To a certain extent, secondary structure may be viewed as a human construction. Our assignment of it depends on our own definition of it, leading to a somewhat circular argument. Previous authors have validated their method by showing that it corresponds more exactly to human expert assignment [13]. This is no longer possible, as the PDB now automatically assigns secondary structure using DSSP. However, it should be realised that secondary structure exists in proteins due to the physical characteristics of the polypeptide chain. Specifically it arises because the polar backbone must pass though the low-dielectric protein core. Consequently, it would be highly energetically unfavourable to leave the backbone hydrogen bond donors and acceptors unsatisfied. Due to the geometry of the peptide backbone there are only two repeating ways of satisfying hydrogen bonds without giving rise to van der Waals overlaps: the α-helix and the β-sheet.

The polypeptide chain in the various types of secondary structure has different physical characteristics. For example, β-branched amino acids are over-represented in β-strands [22], residues near the ends of helices have clear residue preferences to make helix caps [5,6]. An assignment algorithm that reflects these physical properties is one that more accurately describes the structure. Similarly, if the secondary structure is mis-assigned when producing structure-based alignments, incorrect alignments can arise. Furthermore, if these alignments are used to generate environment-specific substitution tables [23,24], clearly the environments must be correctly assigned.

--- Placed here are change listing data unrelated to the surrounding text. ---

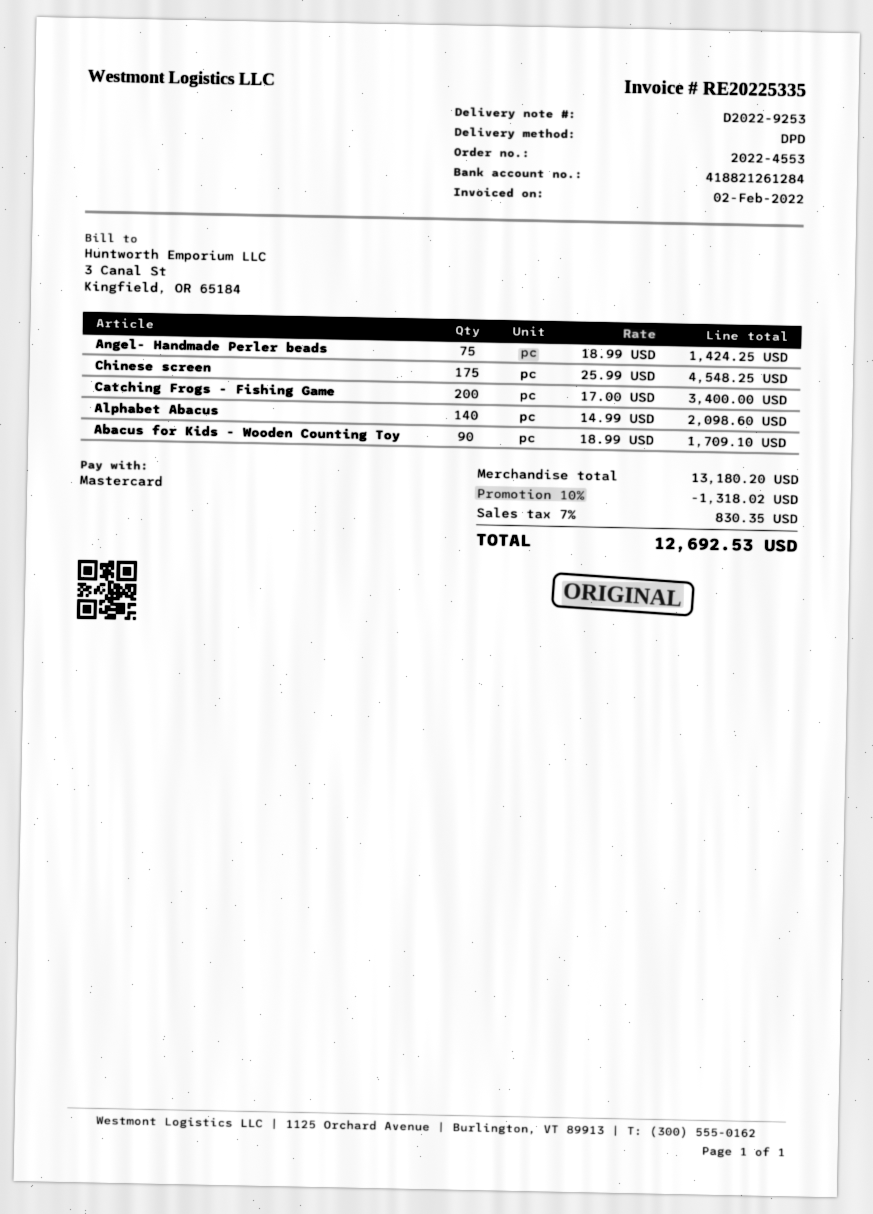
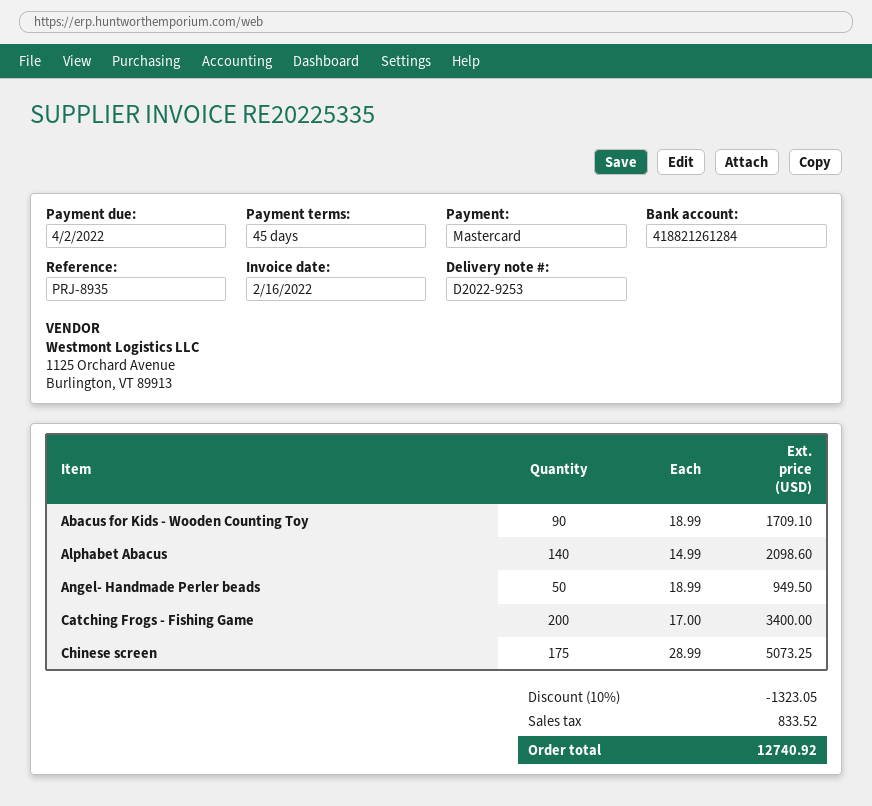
invoice date: 2022-02-02 -> 2022-02-16
Angel- Handmade Perler beads: 75 x 18.99 = 1424.25 -> 50 x 18.99 = 949.50
Chinese screen: 175 x 25.99 = 4548.25 -> 175 x 28.99 = 5073.25
discount: 10% = 1318.02 -> 10% = 1323.05
tax: 830.35 -> 833.52
total: 12692.53 -> 12740.92

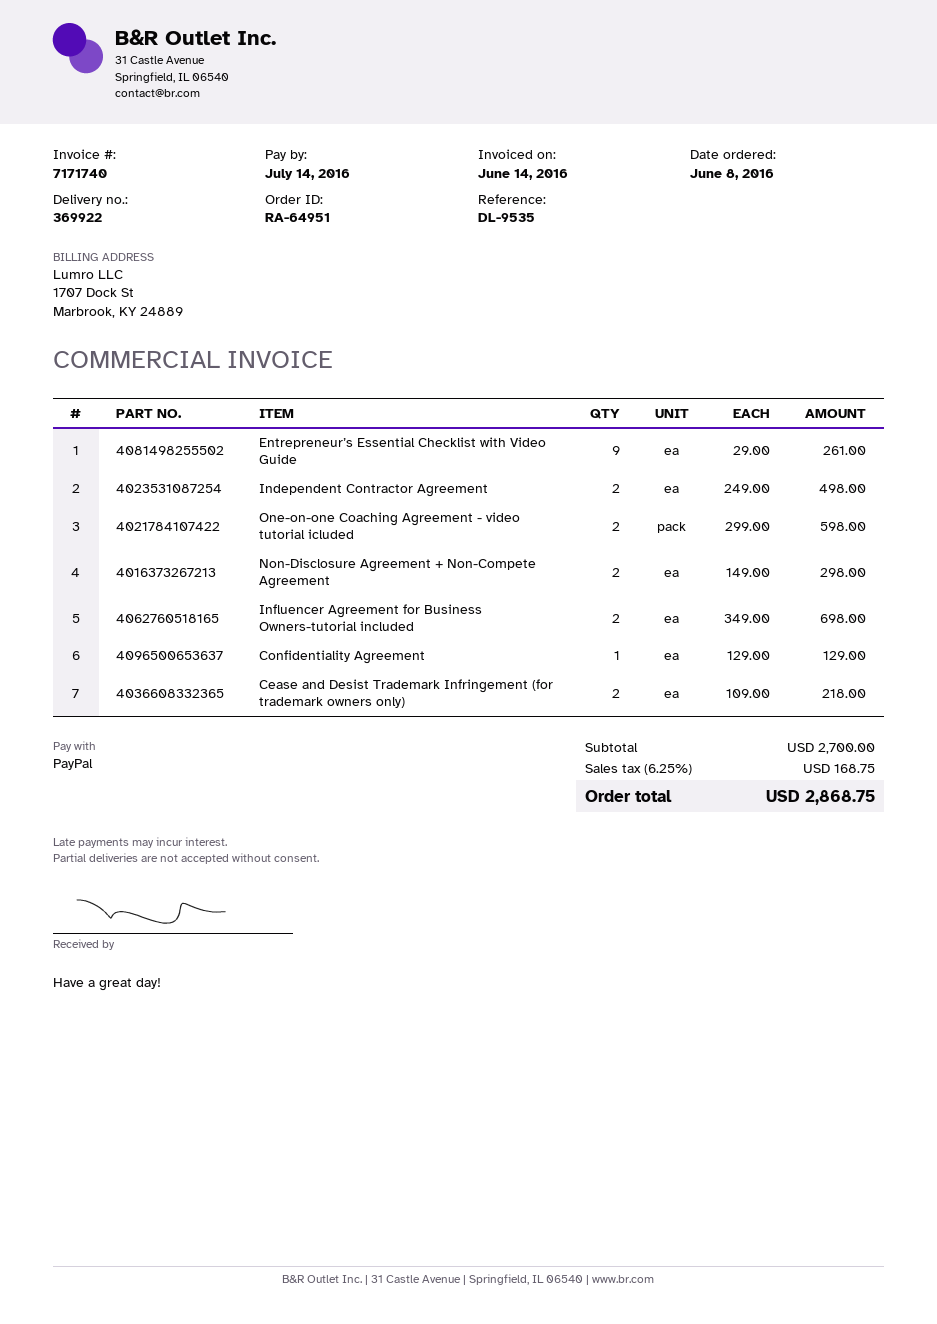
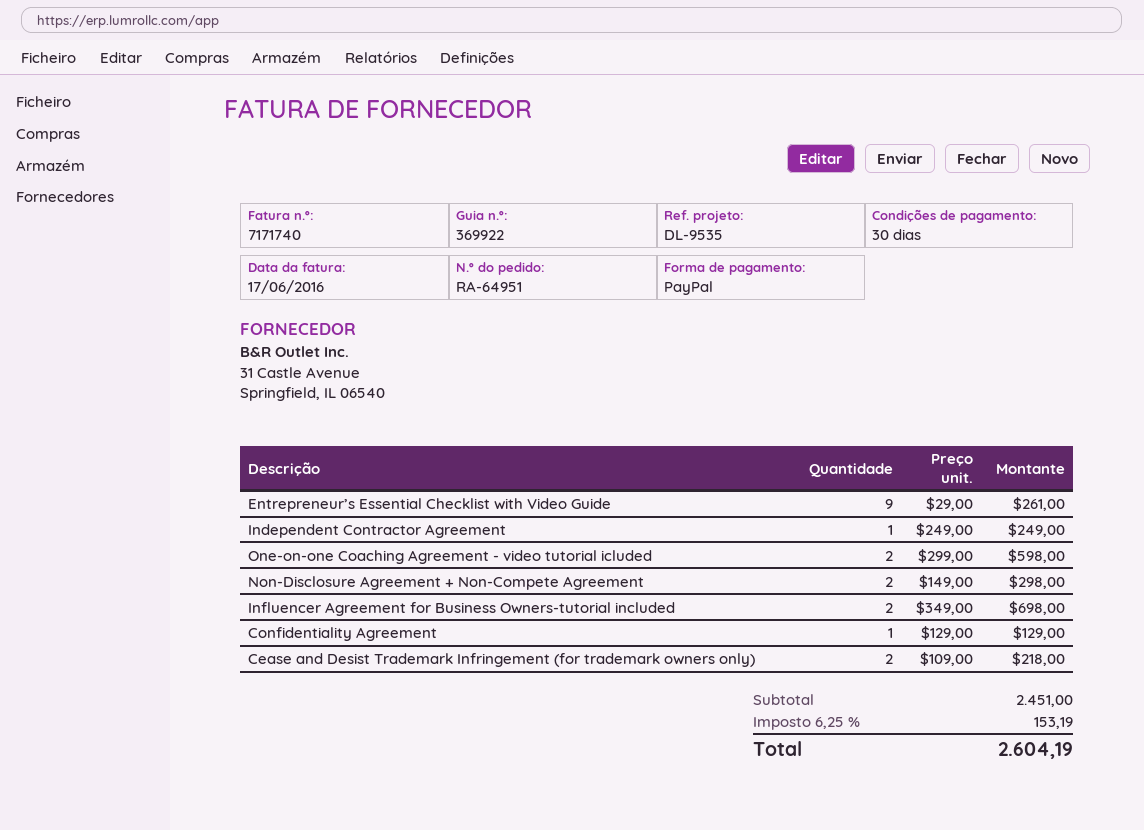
invoice date: 2016-06-14 -> 2016-06-17
Independent Contractor Agreement: 2 x 249.00 = 498.00 -> 1 x 249.00 = 249.00
subtotal: 2700.00 -> 2451.00
tax: 6.25% = 168.75 -> 6.25% = 153.19
total: 2868.75 -> 2604.19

In the majority of the cases the assignments provided by the various assignment programs are similar (more than 80%). However a further analysis of the results has revealed that this apparent agreement hides many differences particularly in the definition of the end of the structures.

When examining the sequence preferences at the ends of helices, SEGNO and STRIDE perform approximately equivalently, and give rise to sequence preferences that are clearer than DSSP. When the assignments of distorted secondary structures are inspected, SEGNO makes assignments that stop at the boundaries of secondary structure, and are therefore more reliable. STRIDE and DSSP have a tendency to read through non-secondary structure regions, producing artificially-distorted secondary structures. If the study of distortions in secondary structures is the aim, then accurate assignment, with minimal running-together of truly separate secondary structures is essential.

An additional advantage of using a geometric description of secondary structure is that it allows the assignment of isolated β-strands and poly-proline helices (4% and 3% of residues, respectively). These structures do not make regular patterns of hydrogen bonds and cannot, therefore, be identified by hydrogen bonding functions. These structures are somewhat unusual in that they have their main chain hydrogen bond donors and acceptors unsatisfied at least by other local regular main chain interactions. We have found that poly-proline helices are often found in protein-protein interaction sites [25], probably because their unsatisfied hydrogen bond donors and acceptors can be "read" by interacting proteins [26]. The same is true for isolated β-strands. Thus our new method allows investigation of these biologically important protein elements.

Materials and methods

The program SEGNO uses geometric parameters to define secondary structure. We were inspired by a paper published by Richardson and Richardson [5] in which they characterised residue preferences at the termini of α-helices. They used a geometric description of helices, in which the first residue that leaves an imaginary cylinder projected along the helix is defined as the capping residue. Since a cylinder can be defined by an axis and a radius, this is the approach used to defined helices. This technique was adapted for other secondary structural elements.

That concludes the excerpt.